Erradicating a Buffer Overflow

A

Arctic Fidelity

Hello everyone, here is a sample program with what I think has a possible
buffer overflow vulnerability:

#include <stdio.h>

int main(int argc, char *argv[])
{
char junk[10]; /* Possibly dangerous */
char wday[4];
char mon[4];
char time[9];
int day;
int year;

if (argc == 2) {
sscanf(argv[1],
"%.3s, %d %.3s %4d %.8s %s",
wday,
&day,
mon,
&year,
time,
junk);
}

return 0;
}

Now, from what I can tell, wday, mon, and time will all be safe, because
there is a very strict limit to how much will be scanned in. The problem,
seems to be the junk buffer.

As you can guess, this is designed to take a specifically formatted date
string and read it into variables. However, in the date format I am
processing (mbox/overview file type dates), there is an extra bit after
the time that could be an arbitrary length. Generally, it's not bigger
than 10, which is why I initially used that value, but it did not click in
my head before that this would cause a problem. Then, while I was thinking
about it today, I realized that you could put in more than 10 characters
after the time section of the string, and overflow the program. My
question is, what is the proper way of handling this? How can I remedy it?
I could change %s to %.9s or something of that nature, but that would be
ugly, because I would end up with a bunch of whitespace and padding at the
beginning or the end. Ideally I would not want that. How could I make this
a safer process?

- Arctic Fidelity
 
R

Richard Bos

Arctic Fidelity said:
char junk[10]; /* Possibly dangerous */
char wday[4];
char mon[4];
char time[9];
int day;
int year;

if (argc == 2) {
sscanf(argv[1],
"%.3s, %d %.3s %4d %.8s %s",
wday,
&day,
mon,
&year,
time,
junk);
}
Then, while I was thinking
about it today, I realized that you could put in more than 10 characters
after the time section of the string, and overflow the program.

Yes, that's correct.
My question is, what is the proper way of handling this? How can I remedy it?
I could change %s to %.9s or something of that nature, but that would be
ugly, because I would end up with a bunch of whitespace and padding at the
beginning or the end.

If it really is junk, I would not bother to read it at all. If you want
to inspect it, and it can be of any length, there are several things you
can do. The simplest solution is probably not to copy it into another
char array, but to set a char pointer inside the argument string.

Richard
 
A

Arctic Fidelity

If it really is junk, I would not bother to read it at all. If you want
to inspect it, and it can be of any length, there are several things you
can do. The simplest solution is probably not to copy it into another
char array, but to set a char pointer inside the argument string.
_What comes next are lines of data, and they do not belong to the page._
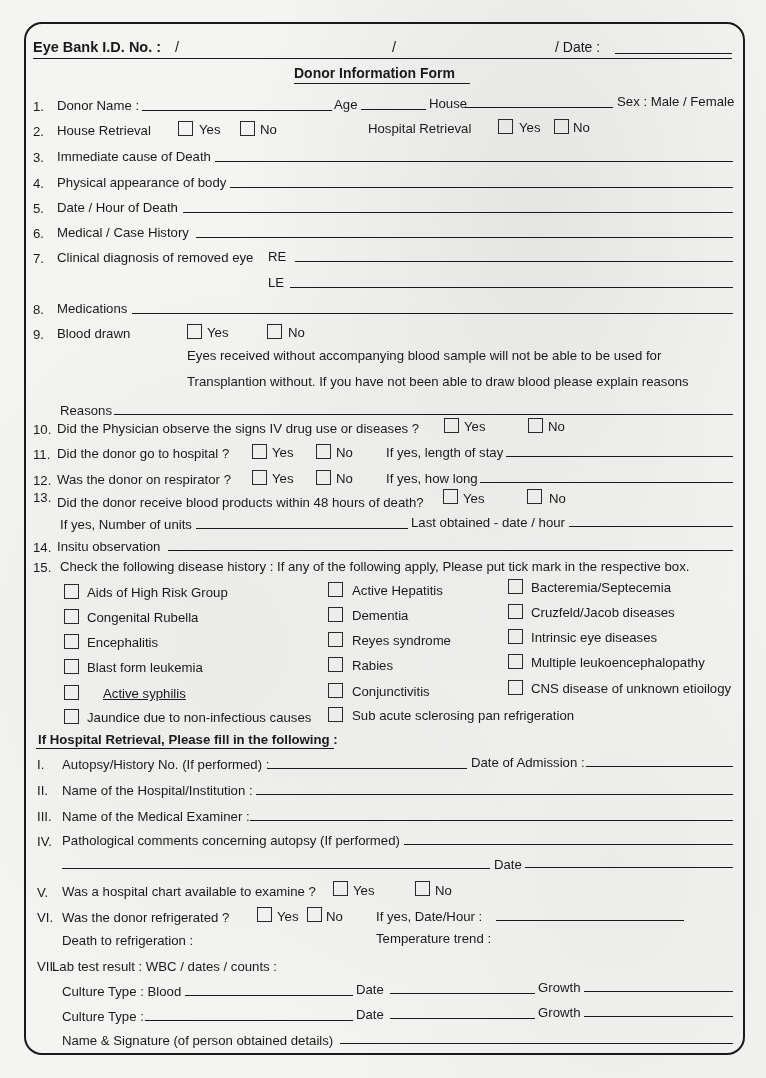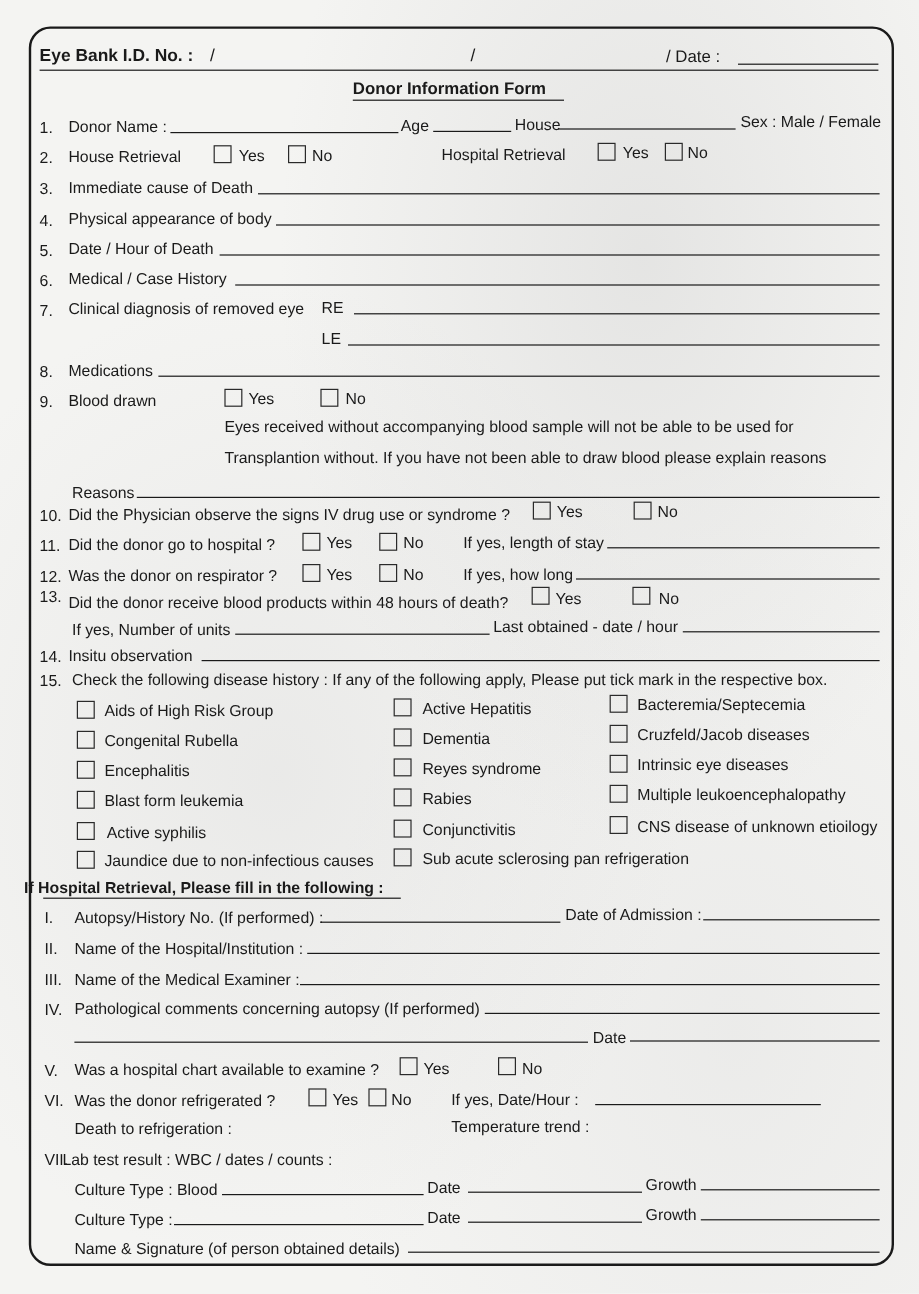--- a/index.html
+++ b/index.html
@@ -105,7 +105,7 @@
 <div class="line" style="left:114px;top:414px;width:619px"></div>
 
 <span class="t" style="left:33px;top:423px">10.</span>
-<span class="t" style="left:57px;top:422px">Did the Physician observe the signs IV drug use or syndrome ?</span>
+<span class="t" style="left:57px;top:422px">Did the Physician observe the signs IV drug use or diseases ?</span>
 <div class="cb" style="left:444px;top:418px"></div>
 <span class="t" style="left:464px;top:420px">Yes</span>
 <div class="cb" style="left:528px;top:418px"></div>

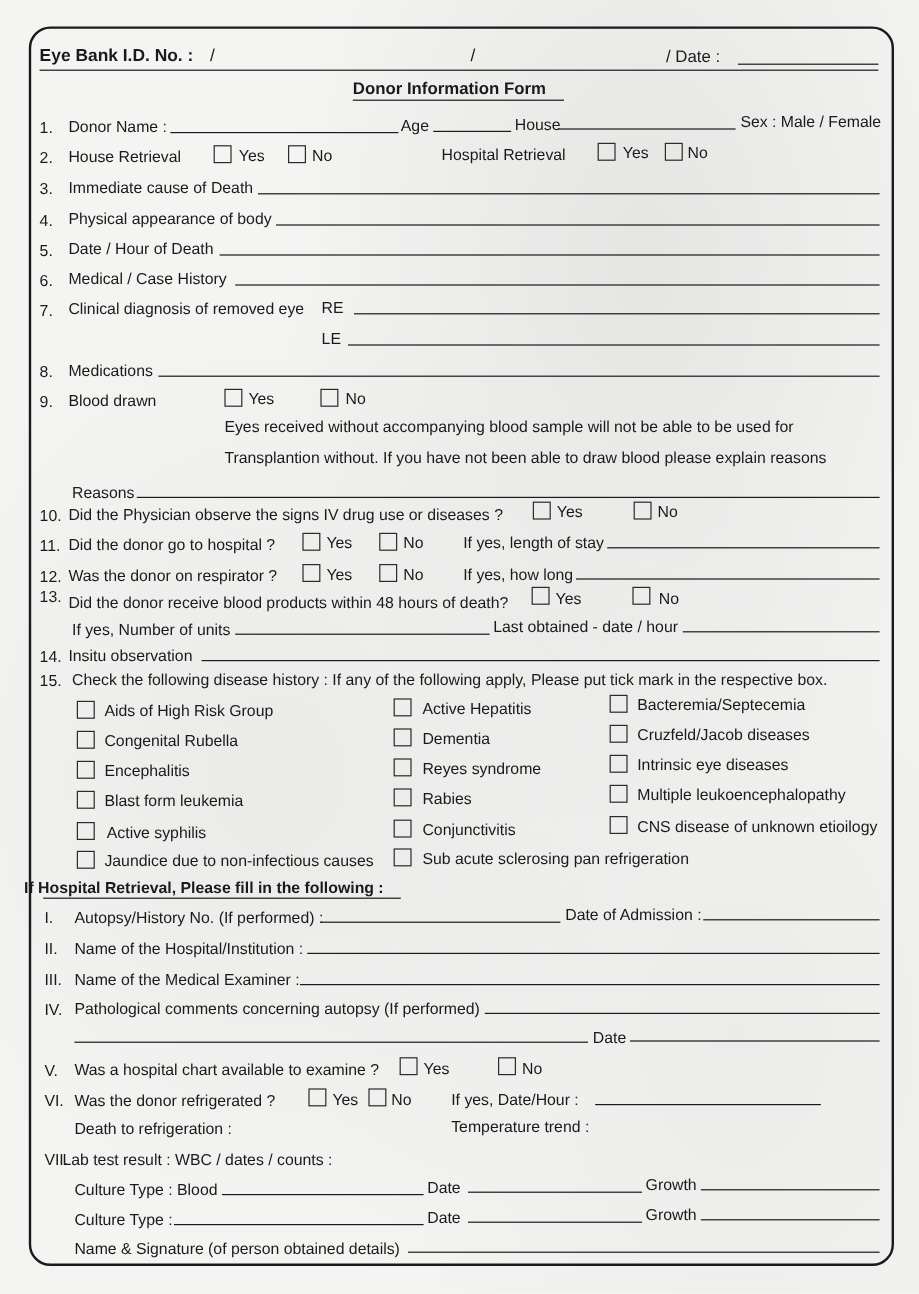--- a/index.html
+++ b/index.html
@@ -157,7 +157,7 @@
     <div class="cb" style="left: 64px; top: 659px;"></div>
     <span class="t" style="left: 87px; top: 661px;">Blast form leukemia</span>
     <div class="cb" style="left: 64px; top: 685px;"></div>
-    <span class="t" style="left: 89px; top: 687px;">Active syphilis</span>
+    <span class="t" style="left: 103px; top: 687px; text-decoration: underline;">Active syphilis</span>
     <div class="cb" style="left: 64px; top: 709px;"></div>
     <span class="t" style="left: 87px; top: 711px;">Jaundice due to non-infectious causes</span>
     <div class="cb" style="left: 328px; top: 582px;"></div>

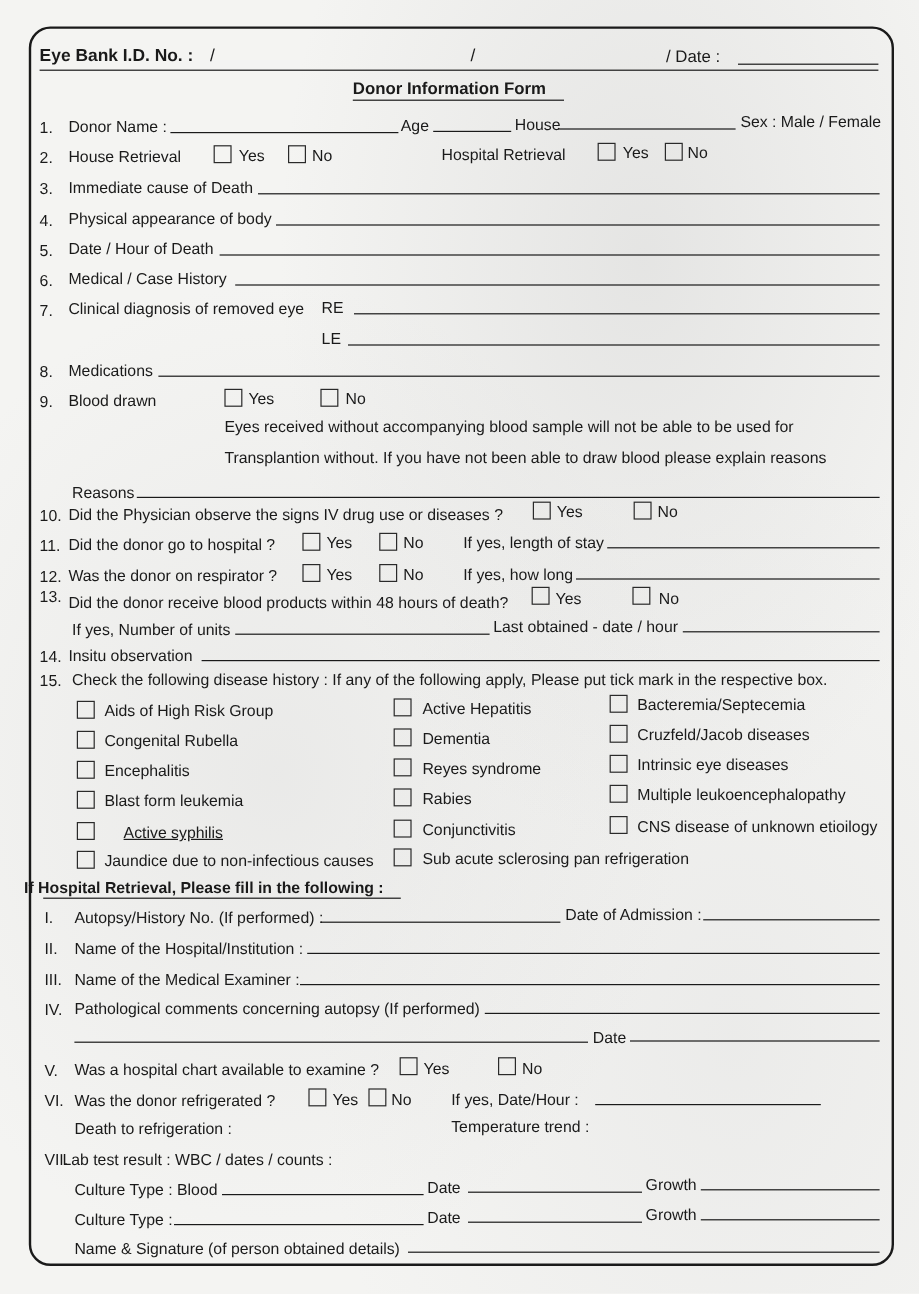--- a/index.html
+++ b/index.html
@@ -184,7 +184,7 @@
     <span class="t" style="left: 531px; top: 682px;">CNS disease of unknown etioilogy</span>
   </div>
 
-<span class="t b" style="left:20px;top:733px">If Hospital Retrieval, Please fill in the following :</span>
+<span class="t b" style="left:38px;top:733px">If Hospital Retrieval, Please fill in the following :</span>
 <div class="line" style="left:36px;top:748px;width:298px"></div>
 
 <span class="t" style="left:37px;top:758px">I.</span>

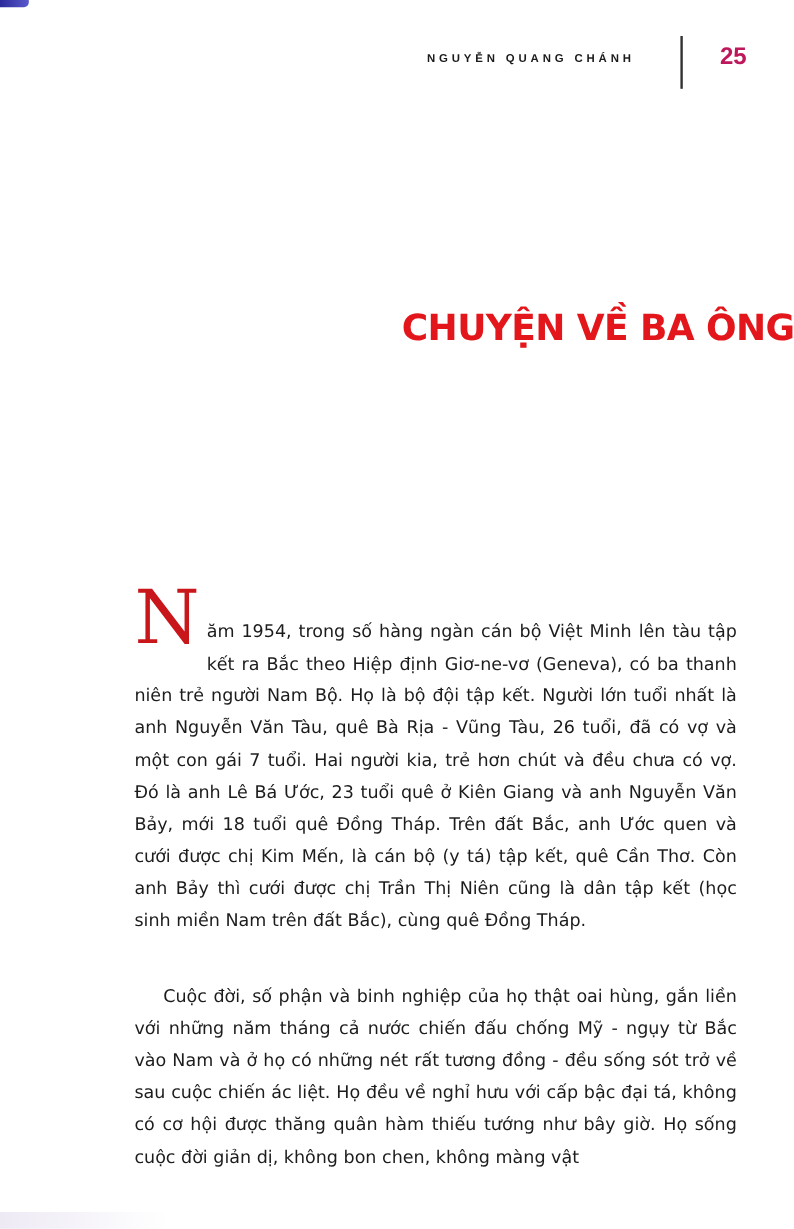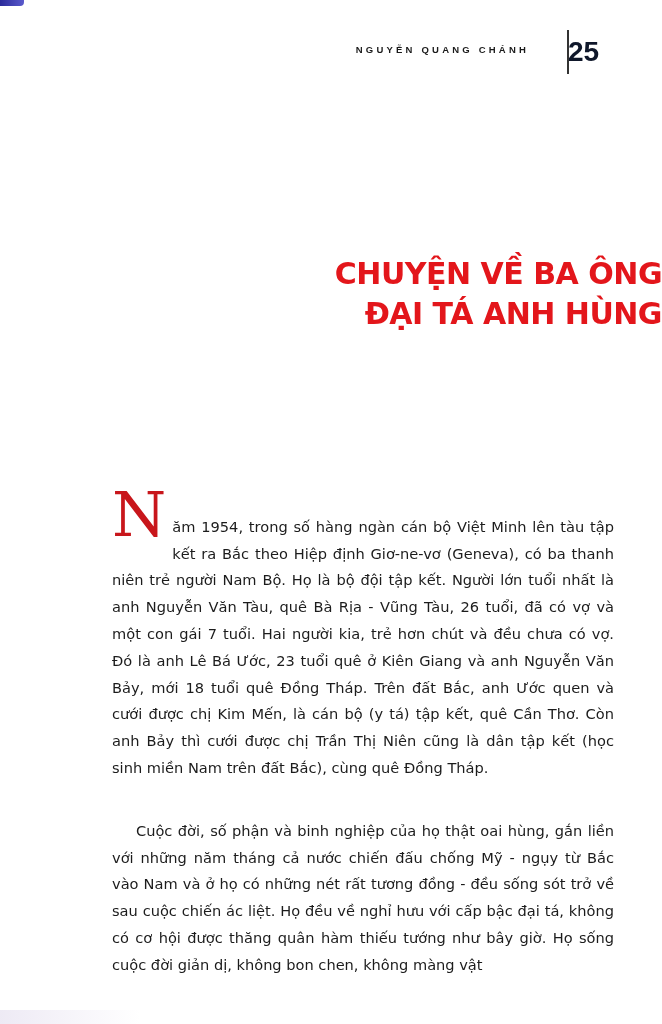--- a/index.html
+++ b/index.html
@@ -51,12 +51,12 @@
     }
     .page-number {
       position: absolute;
-      left: 568px;
+      left: 600px;
       top: 6px;
       font-family: "Liberation Sans", sans-serif;
       font-weight: bold;
-      font-size: 28px;
-      color: #0f172a;
+      font-size: 20px;
+      color: #be185d;
     }
     .chapter-title {
       position: absolute;

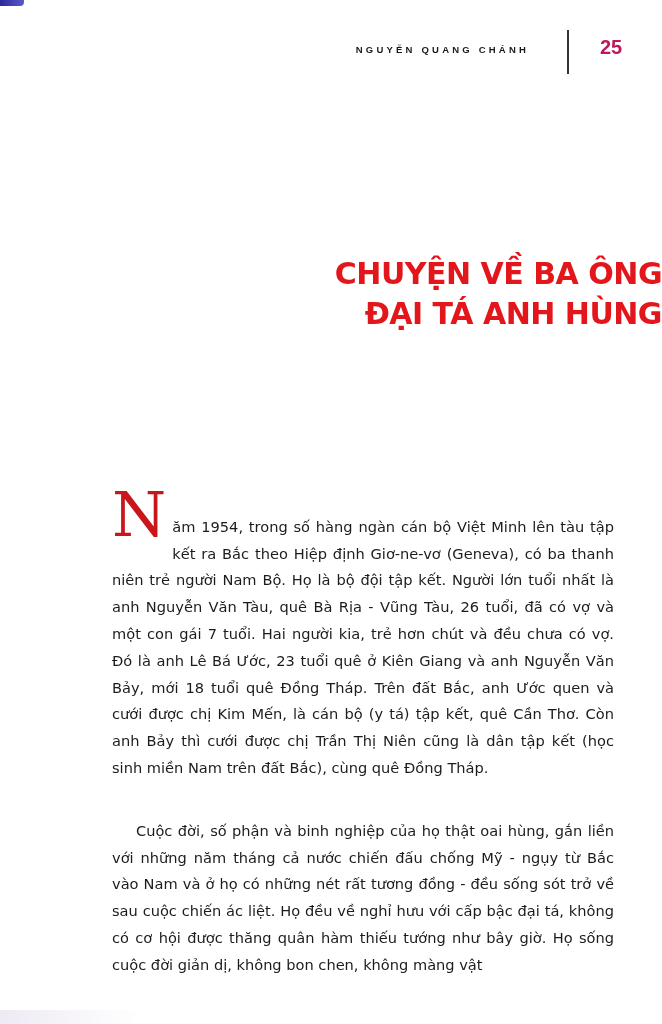--- a/index.html
+++ b/index.html
@@ -129,7 +129,6 @@
 
 <h1 class="chapter-title" style="margin:0;text-align:right;">
   <span class="line">CHUYỆN VỀ BA ÔNG</span>
-  <span class="line">ĐẠI TÁ ANH HÙNG</span>
 </h1>
 
 <div class="body-text">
Hmm, alright, not sure I understand that. It *is* junk, but since it is
junk, do I just leave out the "%s" part in sscanf and sscanf will not read
it? How would I just dump that extra part?

- Arctic Fidelity
 
R

Richard Bos

Arctic Fidelity said:
Hmm, alright, not sure I understand that. It *is* junk, but since it is
junk, do I just leave out the "%s" part in sscanf and sscanf will not read
it?
Quite.

How would I just dump that extra part?

What do you mean, "dump"? You have a single string. You're not reading
from a file. You don't need to dump anything.

BTW, I note that you're doing this to a command line argument. You are
aware that any single command line argument - that is, any single member
of argv[] - is highly unlikely to contain your _entire_ command line,
and will probably not even contain any spaces unless what- or whoever
called your program has taken special precautions to see that it does?

Richard
 
J

Jirka Klaue

Arctic Fidelity:
....
Hmm, alright, not sure I understand that. It *is* junk, but since it is
junk, do I just leave out the "%s" part in sscanf and sscanf will not
read it? How would I just dump that extra part?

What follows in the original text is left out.